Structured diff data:
☆ ☆ ☆ ☆ ☆
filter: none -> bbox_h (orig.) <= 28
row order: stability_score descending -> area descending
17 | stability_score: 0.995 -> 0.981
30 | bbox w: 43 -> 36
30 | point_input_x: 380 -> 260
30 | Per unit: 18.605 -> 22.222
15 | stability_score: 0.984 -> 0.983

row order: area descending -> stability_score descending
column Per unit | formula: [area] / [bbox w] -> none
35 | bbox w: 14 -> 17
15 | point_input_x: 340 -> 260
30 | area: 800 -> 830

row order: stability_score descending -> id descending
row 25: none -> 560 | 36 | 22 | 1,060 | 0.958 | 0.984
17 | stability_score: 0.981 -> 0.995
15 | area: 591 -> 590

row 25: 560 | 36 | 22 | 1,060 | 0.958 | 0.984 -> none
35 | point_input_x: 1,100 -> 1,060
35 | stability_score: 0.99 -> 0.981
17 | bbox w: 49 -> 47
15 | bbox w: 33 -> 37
☆ ☆ ☆ ☆ ☆
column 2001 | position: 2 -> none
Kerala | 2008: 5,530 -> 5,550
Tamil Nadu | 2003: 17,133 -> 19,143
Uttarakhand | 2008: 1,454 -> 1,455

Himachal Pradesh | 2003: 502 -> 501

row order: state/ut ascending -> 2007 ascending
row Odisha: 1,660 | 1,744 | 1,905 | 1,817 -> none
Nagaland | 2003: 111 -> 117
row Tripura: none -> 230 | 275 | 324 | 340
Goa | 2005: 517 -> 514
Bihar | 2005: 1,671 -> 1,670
☆ ☆ ☆ ☆ ☆
▸ AIM OF THE EXERCISE
Send back an exact copy of only the lines from the line with "filter: none -> bbox_h (orig.) <= 28" up to and including the line with "15 | bbox w: 33 -> 37" in the data above.

▸ ANSWER BELOW
filter: none -> bbox_h (orig.) <= 28
row order: stability_score descending -> area descending
17 | stability_score: 0.995 -> 0.981
30 | bbox w: 43 -> 36
30 | point_input_x: 380 -> 260
30 | Per unit: 18.605 -> 22.222
15 | stability_score: 0.984 -> 0.983

row order: area descending -> stability_score descending
column Per unit | formula: [area] / [bbox w] -> none
35 | bbox w: 14 -> 17
15 | point_input_x: 340 -> 260
30 | area: 800 -> 830

row order: stability_score descending -> id descending
row 25: none -> 560 | 36 | 22 | 1,060 | 0.958 | 0.984
17 | stability_score: 0.981 -> 0.995
15 | area: 591 -> 590

row 25: 560 | 36 | 22 | 1,060 | 0.958 | 0.984 -> none
35 | point_input_x: 1,100 -> 1,060
35 | stability_score: 0.99 -> 0.981
17 | bbox w: 49 -> 47
15 | bbox w: 33 -> 37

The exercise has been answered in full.